(TASK TO COMPLETE)
When you reach the line containing "2-Personen: 2 x" in the entries below, start writing out each line exactly, and stop after the line containing "total: 12.80 -> 12.86".

(DATASET ENTRIES)
________________________________________

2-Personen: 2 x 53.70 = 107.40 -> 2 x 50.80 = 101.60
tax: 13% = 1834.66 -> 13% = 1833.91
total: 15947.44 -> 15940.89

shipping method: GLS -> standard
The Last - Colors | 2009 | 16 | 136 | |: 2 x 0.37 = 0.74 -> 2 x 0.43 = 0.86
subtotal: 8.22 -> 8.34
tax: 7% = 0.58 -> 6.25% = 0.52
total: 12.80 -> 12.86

________________________________________

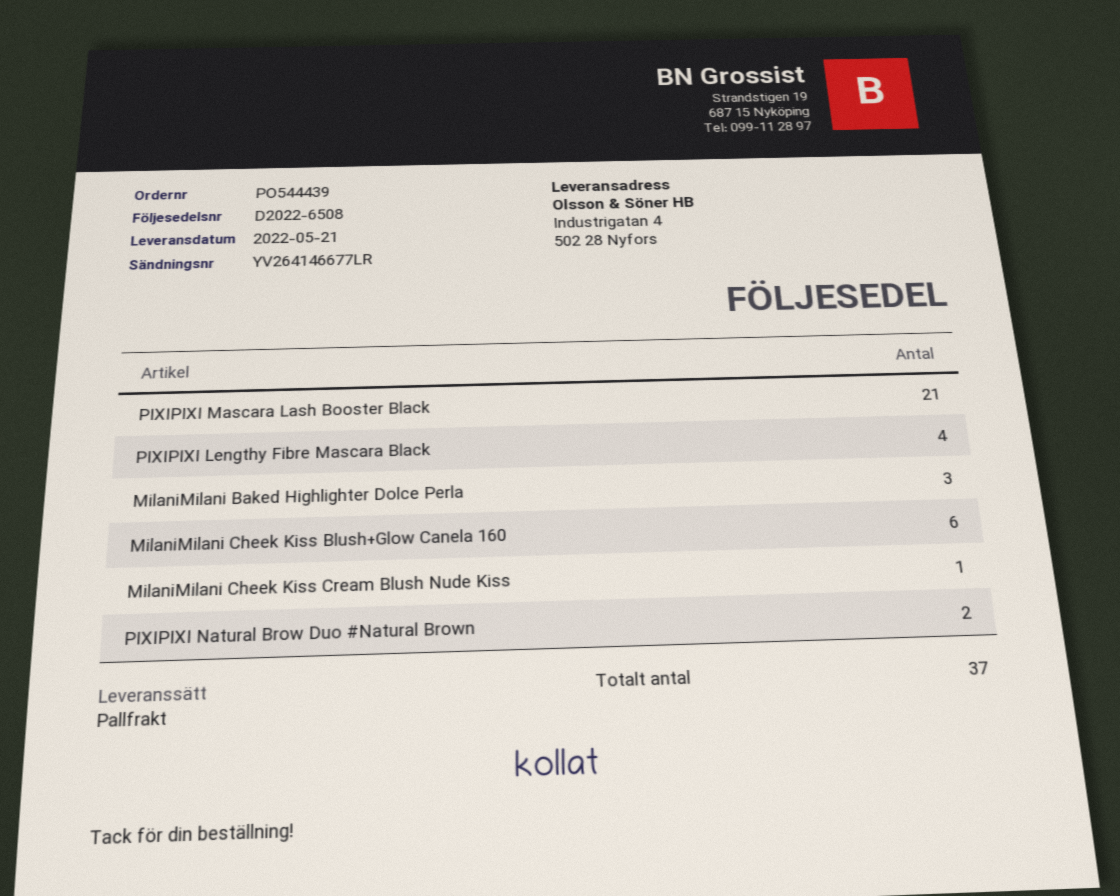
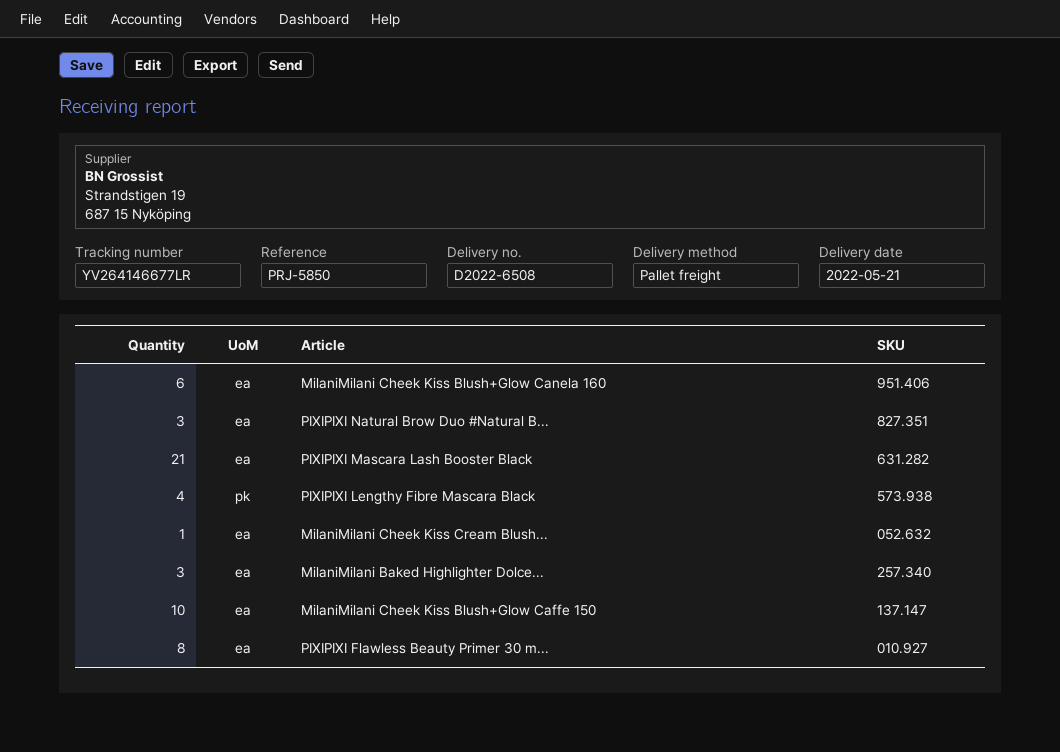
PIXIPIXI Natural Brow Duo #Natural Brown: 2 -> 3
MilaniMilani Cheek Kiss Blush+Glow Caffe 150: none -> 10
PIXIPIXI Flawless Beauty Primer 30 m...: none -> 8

________________________________________

(ANSWER TO THIS PROBLEM)
2-Personen: 2 x 53.70 = 107.40 -> 2 x 50.80 = 101.60
tax: 13% = 1834.66 -> 13% = 1833.91
total: 15947.44 -> 15940.89

shipping method: GLS -> standard
The Last - Colors | 2009 | 16 | 136 | |: 2 x 0.37 = 0.74 -> 2 x 0.43 = 0.86
subtotal: 8.22 -> 8.34
tax: 7% = 0.58 -> 6.25% = 0.52
total: 12.80 -> 12.86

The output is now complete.